_MATERIAL FOR THIS EXERCISE_.
***

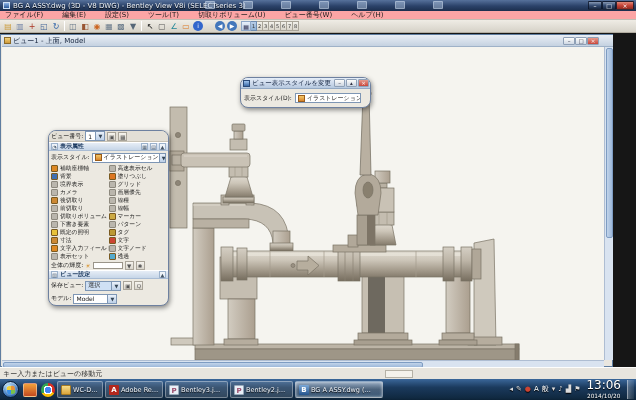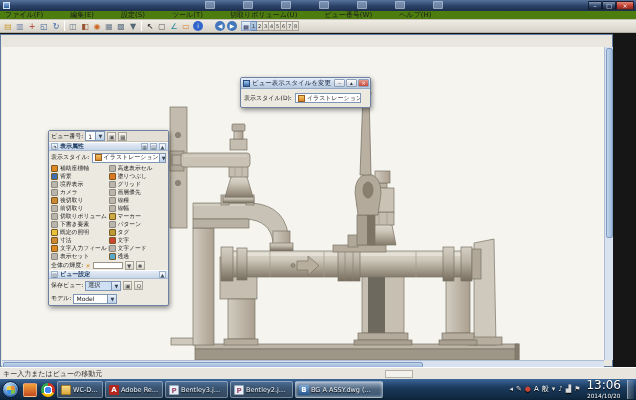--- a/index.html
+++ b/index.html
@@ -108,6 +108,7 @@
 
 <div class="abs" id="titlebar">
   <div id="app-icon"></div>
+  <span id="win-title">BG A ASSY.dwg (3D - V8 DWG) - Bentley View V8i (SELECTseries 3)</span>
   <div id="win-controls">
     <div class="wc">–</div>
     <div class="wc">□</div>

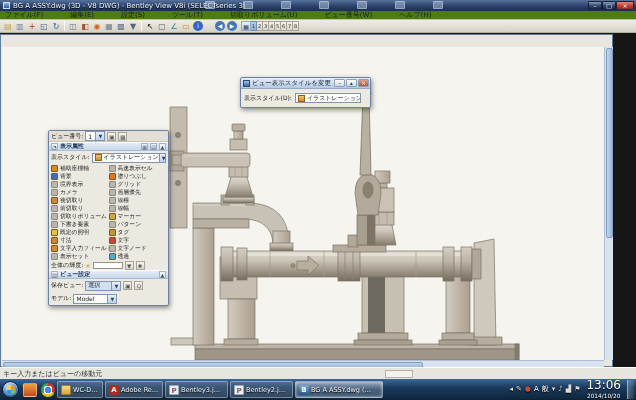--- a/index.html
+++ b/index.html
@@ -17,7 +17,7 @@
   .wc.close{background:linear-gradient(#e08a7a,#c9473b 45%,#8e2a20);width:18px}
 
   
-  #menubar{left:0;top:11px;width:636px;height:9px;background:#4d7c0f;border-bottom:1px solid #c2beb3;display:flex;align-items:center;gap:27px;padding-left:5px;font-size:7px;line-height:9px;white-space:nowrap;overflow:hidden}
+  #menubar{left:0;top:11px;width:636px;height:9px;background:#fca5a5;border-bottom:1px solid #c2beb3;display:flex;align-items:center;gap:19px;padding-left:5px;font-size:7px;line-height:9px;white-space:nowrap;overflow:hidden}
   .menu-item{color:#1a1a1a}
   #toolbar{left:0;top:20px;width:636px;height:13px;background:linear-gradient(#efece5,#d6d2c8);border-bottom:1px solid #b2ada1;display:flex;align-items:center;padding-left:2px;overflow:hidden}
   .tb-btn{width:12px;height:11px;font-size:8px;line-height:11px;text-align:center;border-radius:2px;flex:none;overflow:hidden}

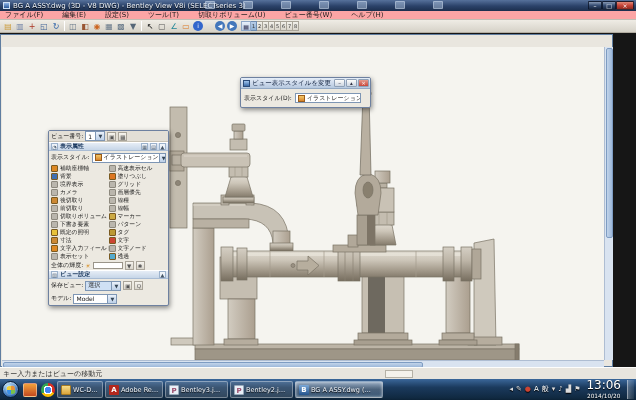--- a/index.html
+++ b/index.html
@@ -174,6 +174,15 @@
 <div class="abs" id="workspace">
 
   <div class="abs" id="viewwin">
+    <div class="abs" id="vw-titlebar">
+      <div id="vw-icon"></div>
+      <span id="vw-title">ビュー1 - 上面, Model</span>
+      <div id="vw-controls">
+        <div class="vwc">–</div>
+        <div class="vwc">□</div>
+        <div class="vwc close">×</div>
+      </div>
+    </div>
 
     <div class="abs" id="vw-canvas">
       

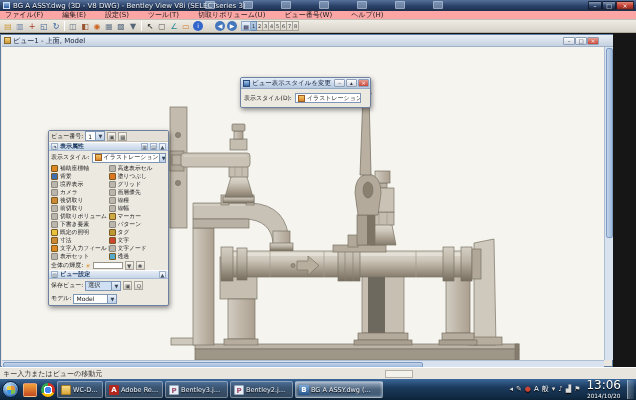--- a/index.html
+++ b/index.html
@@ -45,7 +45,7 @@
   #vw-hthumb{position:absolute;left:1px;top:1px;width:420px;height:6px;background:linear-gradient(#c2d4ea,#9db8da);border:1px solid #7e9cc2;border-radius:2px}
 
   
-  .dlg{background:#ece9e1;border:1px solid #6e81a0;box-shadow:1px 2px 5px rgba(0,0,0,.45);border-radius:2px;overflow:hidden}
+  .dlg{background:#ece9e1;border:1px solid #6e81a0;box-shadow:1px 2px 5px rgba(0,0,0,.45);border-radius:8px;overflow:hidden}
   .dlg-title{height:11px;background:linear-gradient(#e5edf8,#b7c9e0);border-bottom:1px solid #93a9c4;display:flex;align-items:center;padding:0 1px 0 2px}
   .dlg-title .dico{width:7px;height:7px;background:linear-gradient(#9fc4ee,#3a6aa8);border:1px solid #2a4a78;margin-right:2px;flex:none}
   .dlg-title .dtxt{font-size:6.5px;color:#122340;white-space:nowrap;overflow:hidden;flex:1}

***

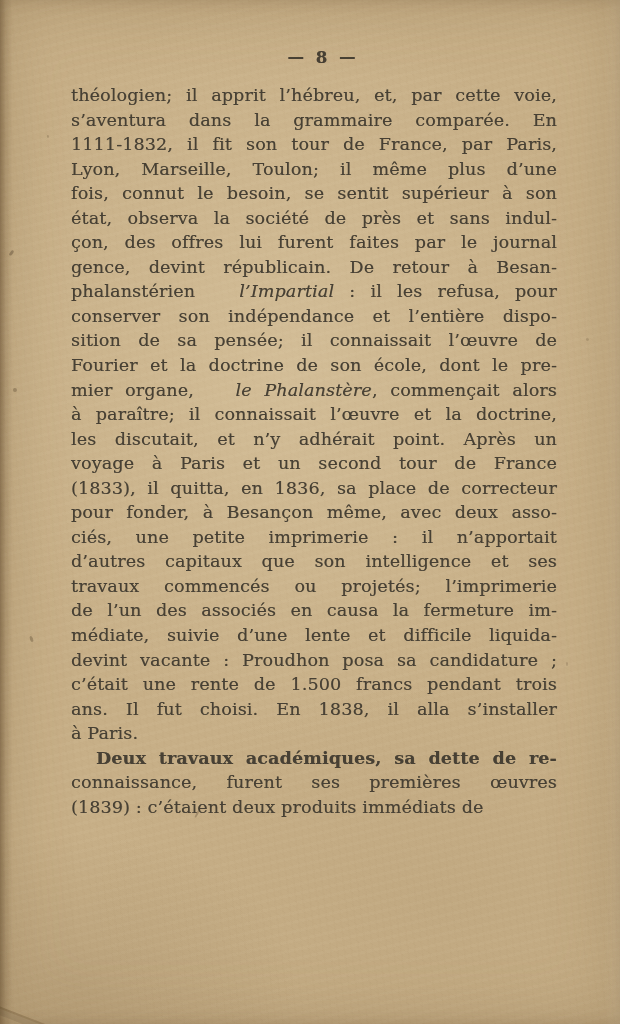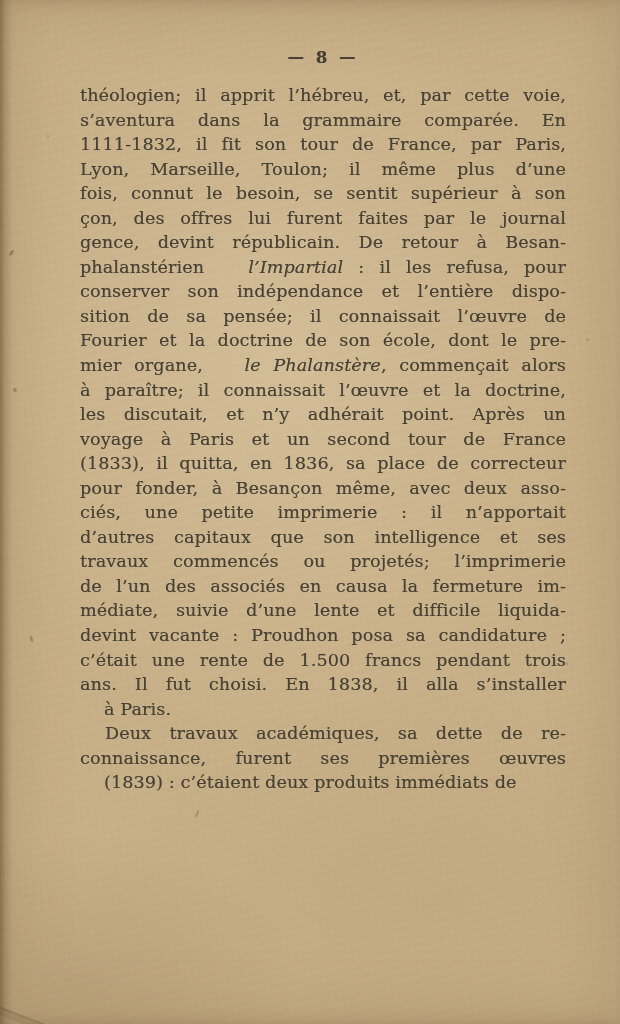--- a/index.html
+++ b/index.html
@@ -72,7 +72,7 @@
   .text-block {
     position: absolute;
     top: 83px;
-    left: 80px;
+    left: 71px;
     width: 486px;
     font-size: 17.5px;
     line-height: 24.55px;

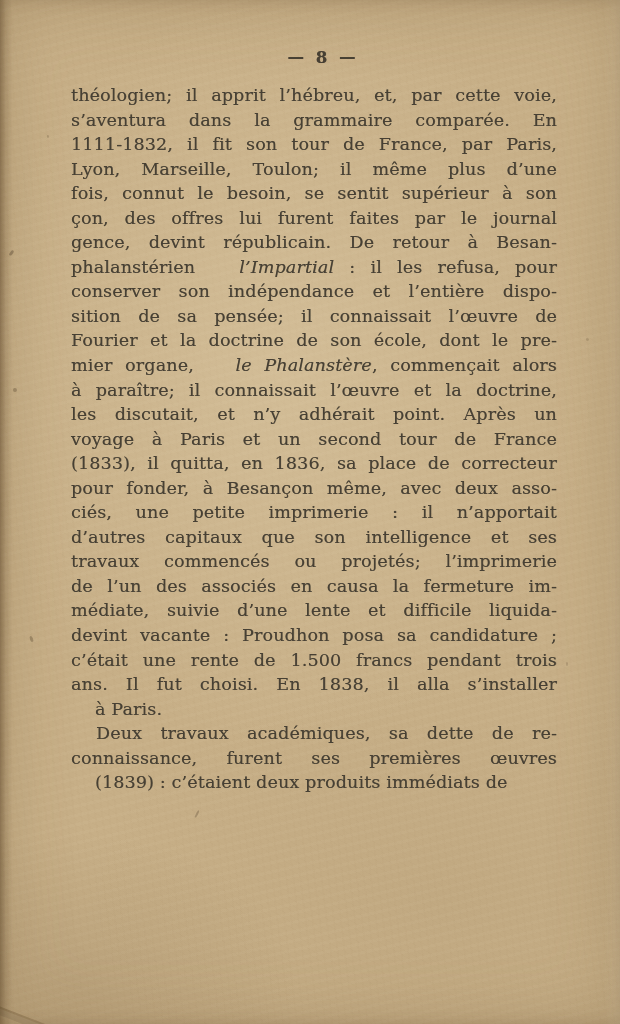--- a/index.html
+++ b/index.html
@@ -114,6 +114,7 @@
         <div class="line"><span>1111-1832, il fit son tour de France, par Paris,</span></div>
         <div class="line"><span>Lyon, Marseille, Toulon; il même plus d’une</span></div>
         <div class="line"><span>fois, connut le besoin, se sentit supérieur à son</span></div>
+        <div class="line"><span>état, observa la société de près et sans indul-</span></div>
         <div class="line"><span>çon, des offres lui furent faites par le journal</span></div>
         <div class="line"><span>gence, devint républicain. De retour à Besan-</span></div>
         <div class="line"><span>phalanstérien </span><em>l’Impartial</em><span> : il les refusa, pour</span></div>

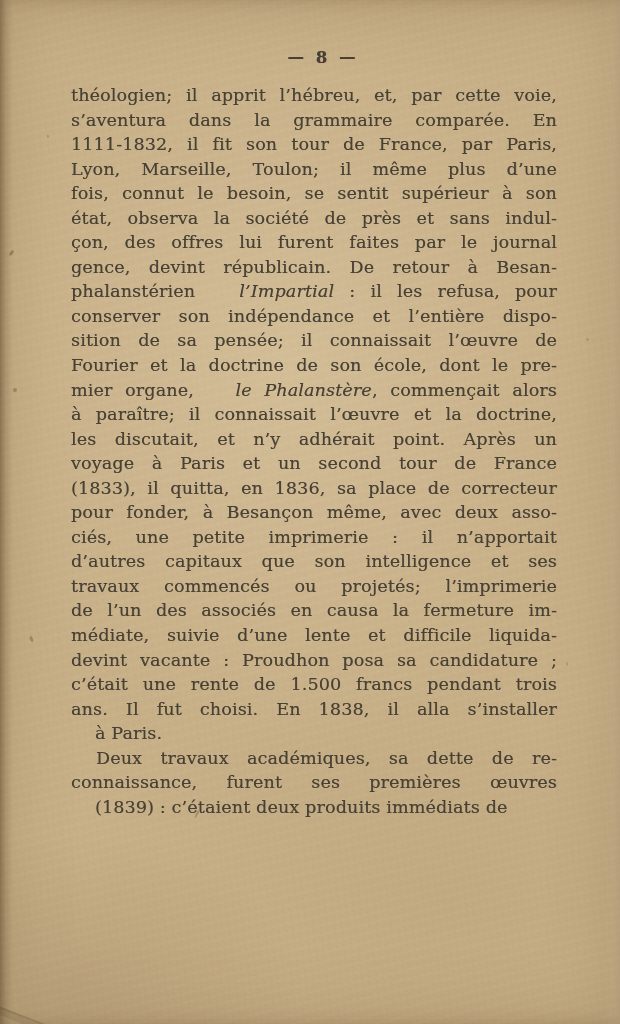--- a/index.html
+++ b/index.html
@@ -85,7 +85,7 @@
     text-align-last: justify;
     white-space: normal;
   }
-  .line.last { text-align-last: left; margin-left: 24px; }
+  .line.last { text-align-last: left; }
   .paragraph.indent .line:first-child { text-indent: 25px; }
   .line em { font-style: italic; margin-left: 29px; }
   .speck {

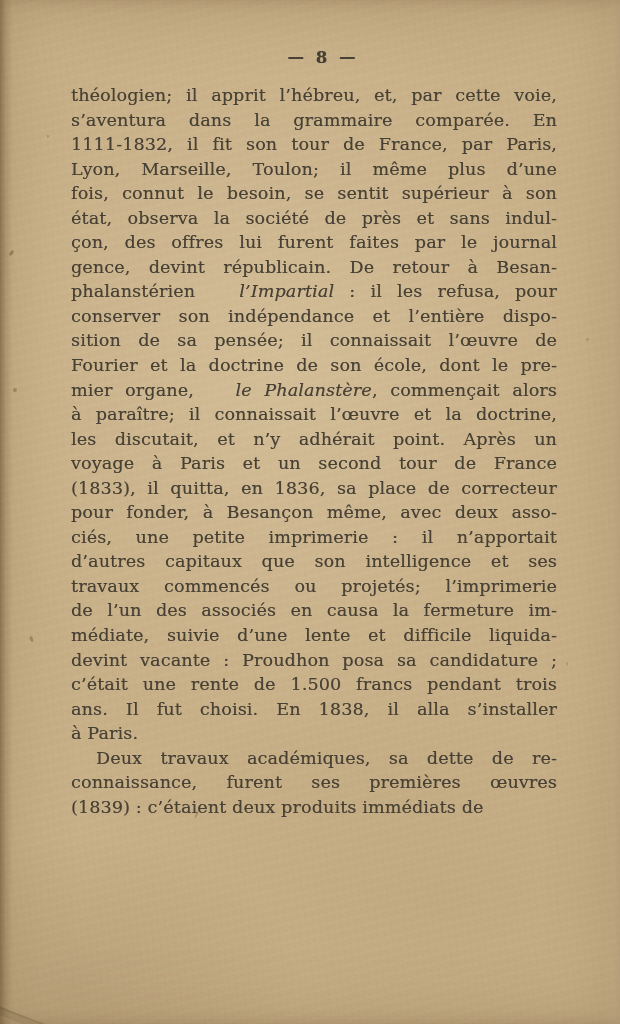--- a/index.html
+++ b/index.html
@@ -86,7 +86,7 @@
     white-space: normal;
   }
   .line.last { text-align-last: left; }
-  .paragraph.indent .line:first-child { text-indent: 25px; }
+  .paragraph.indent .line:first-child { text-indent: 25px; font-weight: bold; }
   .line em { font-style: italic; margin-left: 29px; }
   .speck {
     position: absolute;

***

_EXERCISE AIM_.
Pull every line containing "paragraph" from the data.

_ANSWER SPACE_.
   .paragraph.indent .line:first-child { text-indent: 25px; }
-  .paragraph.indent .line:first-child { text-indent: 25px; }
+  .paragraph.indent .line:first-child { text-indent: 25px; font-weight: bold; }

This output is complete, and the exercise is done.